● What this task involves
The answer is one number: how many lines in the data below hold "subtotal".

● Dataset records
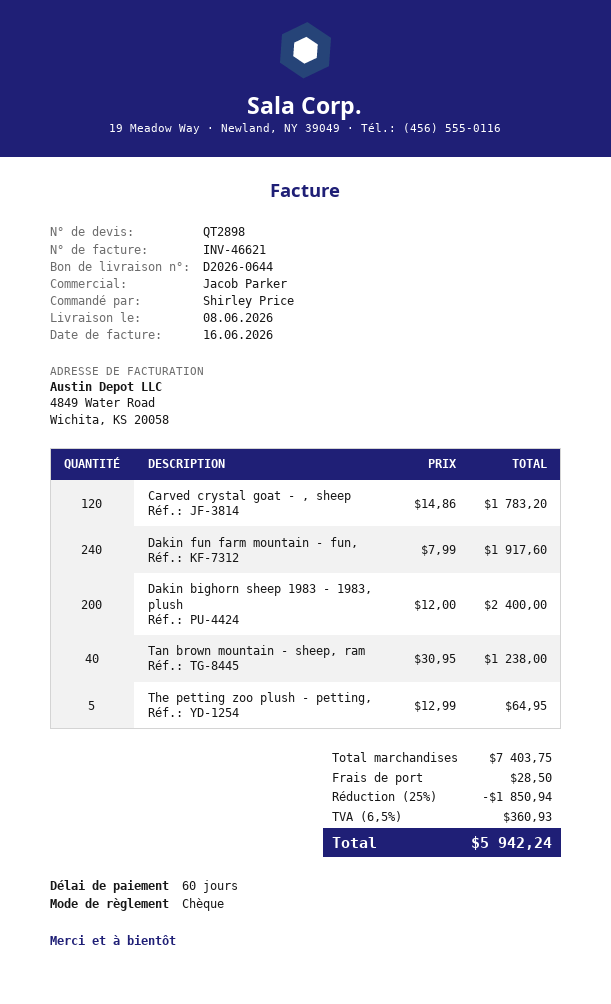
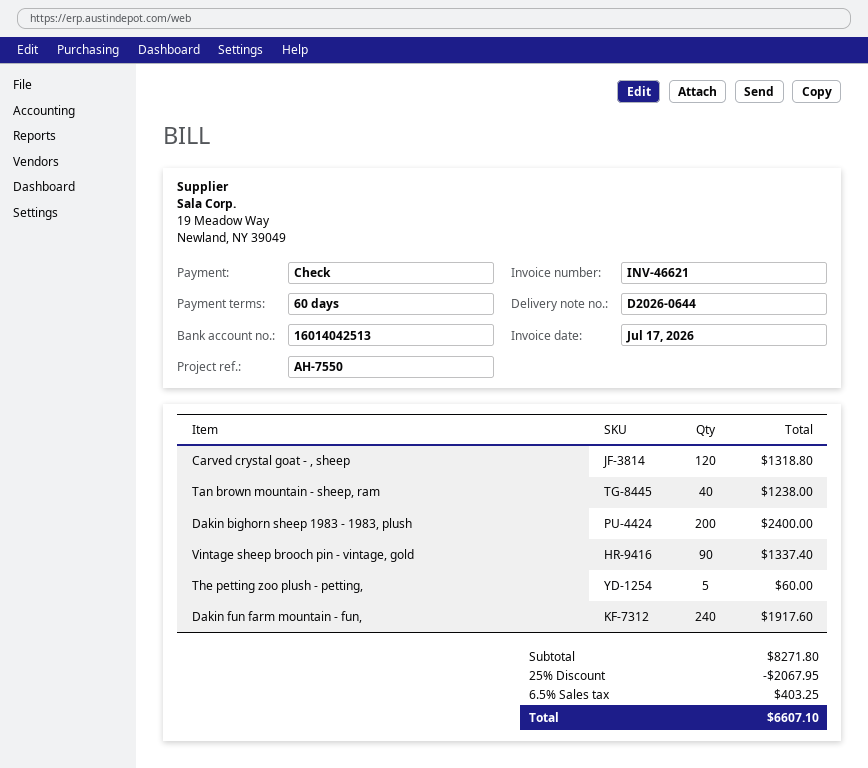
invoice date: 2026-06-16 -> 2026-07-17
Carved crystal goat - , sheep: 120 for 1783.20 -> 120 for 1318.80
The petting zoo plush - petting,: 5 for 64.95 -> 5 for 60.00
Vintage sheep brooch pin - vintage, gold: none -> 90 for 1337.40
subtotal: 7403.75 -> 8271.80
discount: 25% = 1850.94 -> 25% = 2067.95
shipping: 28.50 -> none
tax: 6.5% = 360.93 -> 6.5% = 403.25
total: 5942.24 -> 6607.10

...

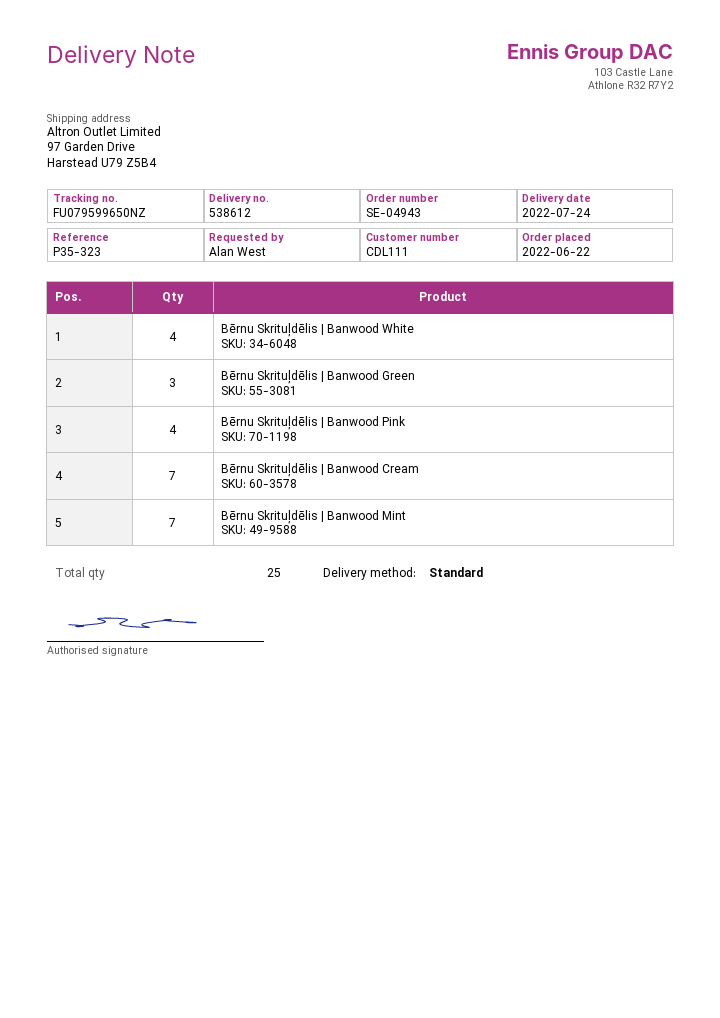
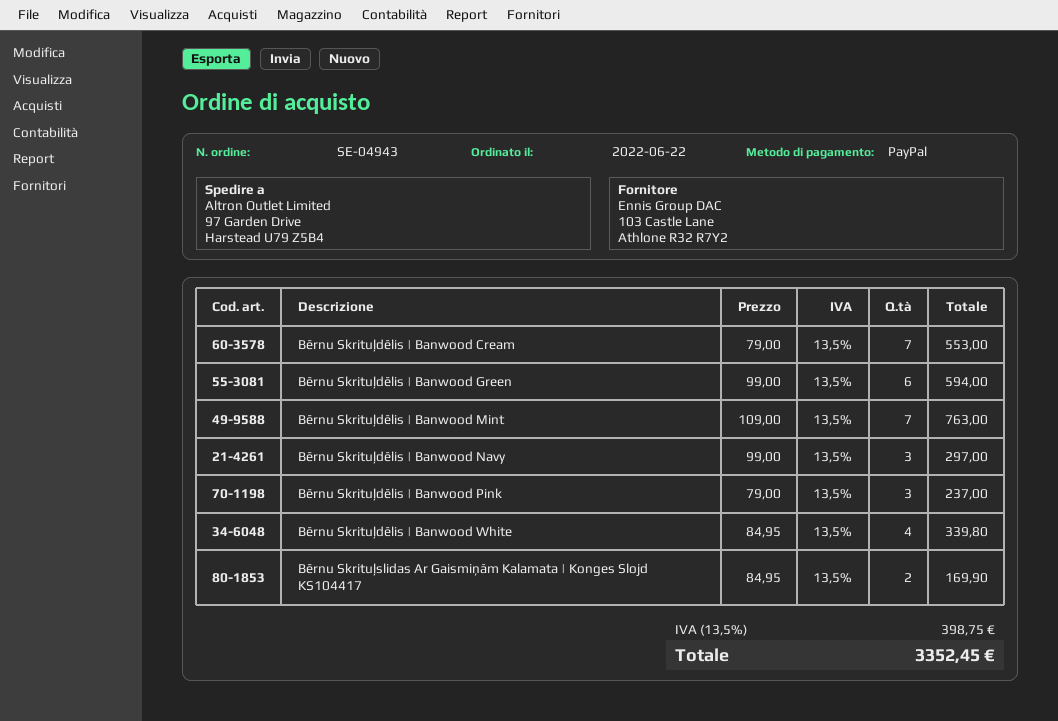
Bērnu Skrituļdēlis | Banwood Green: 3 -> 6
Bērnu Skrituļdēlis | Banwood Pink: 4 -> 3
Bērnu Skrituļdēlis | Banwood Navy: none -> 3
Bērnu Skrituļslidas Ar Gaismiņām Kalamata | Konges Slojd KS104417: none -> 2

==

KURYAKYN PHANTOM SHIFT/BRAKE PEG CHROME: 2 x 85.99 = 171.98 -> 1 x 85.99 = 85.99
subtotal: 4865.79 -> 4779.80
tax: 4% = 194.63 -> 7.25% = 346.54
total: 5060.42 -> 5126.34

● Exercise result
2